Nachspielzeit: Eine unvollendete Fußballkarriere (German Edition)
Und das wollte ich auch gar nicht nach der langen Verletzung. Die Sommerpause nutzte ich natürlich, um zu trainieren. Während die Kollegen in den wohlverdienten Urlaub starteten, trainierte ich beinahe täglich allein an der Säbener Straße. Ich hatte schließlich eine Menge aufzuholen. Ein speziell für mich ausgearbeitetes Trainingsprogramm sollte mich wieder fit machen und an meine alte Leistungsstärke heranführen.

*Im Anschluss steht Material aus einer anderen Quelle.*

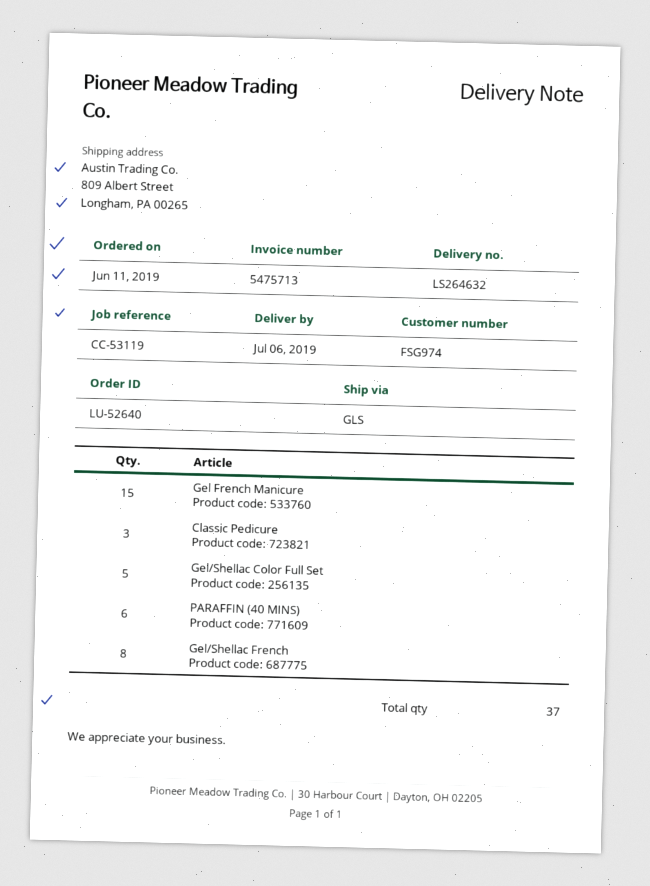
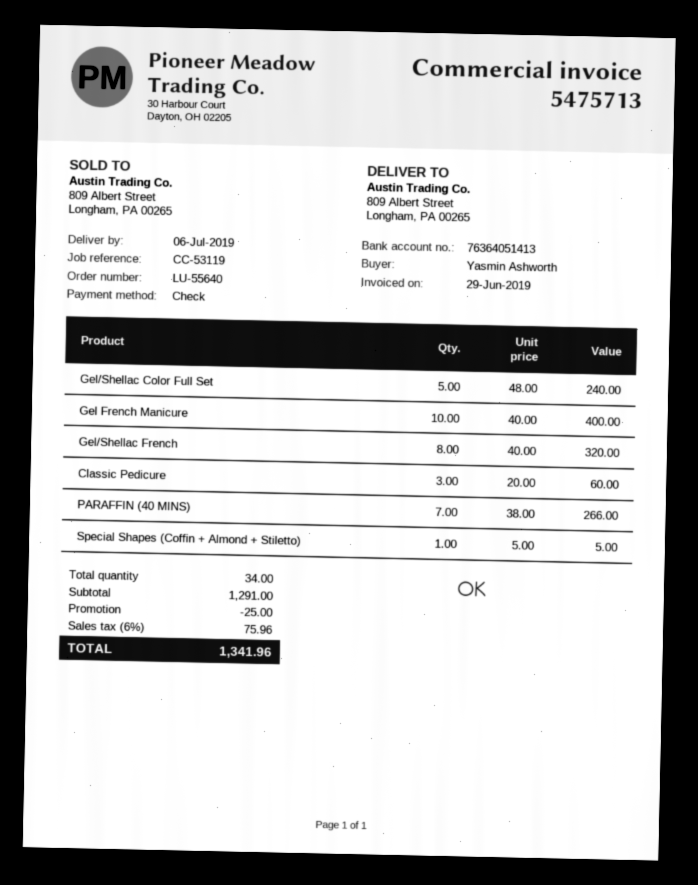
order number: LU-52640 -> LU-55640
Gel French Manicure: 15 -> 10
PARAFFIN (40 MINS): 6 -> 7
Special Shapes (Coffin + Almond + Stiletto): none -> 1
total quantity: 37 -> 34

In der freien Zeit zwischen meinen Trainingseinheiten verfolgte ich genau so euphorisiert und begeistert wie der Rest des Landes die Weltmeisterschaft im eigenen Land. Und bekam dadurch nur noch mehr Lust auf Fußball. Aber es brauchte weit mehr als lediglich die paar Wochen Sommerpause, um wieder in Form zu kommen. Die Faustregel besagt, dass man nach einer Verletzung etwa dieselbe Zeit benötigt, die sie andauerte, um wieder hundert Prozent fit zu werden. In der Tat brauchte ich in etwa die ganze Saison, um wieder annähernd an meine alte Leistungsstärke anzuknüpfen, eher sogar etwas länger. Zwischendurch hatte ich Zweifel, ob ich überhaupt jemals wieder meine alte Fitness erreichen würde. Ich gab alles, aber eine Zeitlang war es wie verhext, und ich fiel immer wieder in ein kleines Leistungstief. Es war viel schwerer, sich wieder heranzuarbeiten, als ich vorher erwartet hatte. Mal spielte ich in der Startelf auf meiner Position im defensiven Mittelfeld, mal saß ich nur draußen auf der Bank, mal wurde ich in der Schlussphase eingewechselt.

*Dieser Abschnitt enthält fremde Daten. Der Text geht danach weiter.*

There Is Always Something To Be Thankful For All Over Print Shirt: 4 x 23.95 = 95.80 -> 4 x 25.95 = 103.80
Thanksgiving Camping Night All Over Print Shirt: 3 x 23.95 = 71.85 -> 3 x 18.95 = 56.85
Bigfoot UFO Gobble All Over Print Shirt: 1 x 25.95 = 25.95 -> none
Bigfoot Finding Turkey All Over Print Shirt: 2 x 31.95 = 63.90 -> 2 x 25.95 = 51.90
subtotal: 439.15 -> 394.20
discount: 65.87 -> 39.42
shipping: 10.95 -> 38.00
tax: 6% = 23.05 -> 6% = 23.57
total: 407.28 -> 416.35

Zu dieser Zeit erlebte gerade Mats Hummels seinen Aufstieg in unser Team und bekleidete dabei einige Male meine Position vor der Abwehr, sodass ich mich über mangelnde Konkurrenz ohnehin nicht beschweren konnte. Das war zugegebenermaßen ein cleverer Schachzug vom Trainer, denn auf dieser Position lernte Mats auch die spielerische Komponente kennen, was ihm später beim Aufbauspiel als Innenverteidiger sehr zugute kommen sollte. Ähnlich lief es später bei Holger Badstuber ab, der anfangs ebenfalls fast alle Spiele im defensiven Mittelfeld absolvierte, bevor er weiter nach hinten rückte.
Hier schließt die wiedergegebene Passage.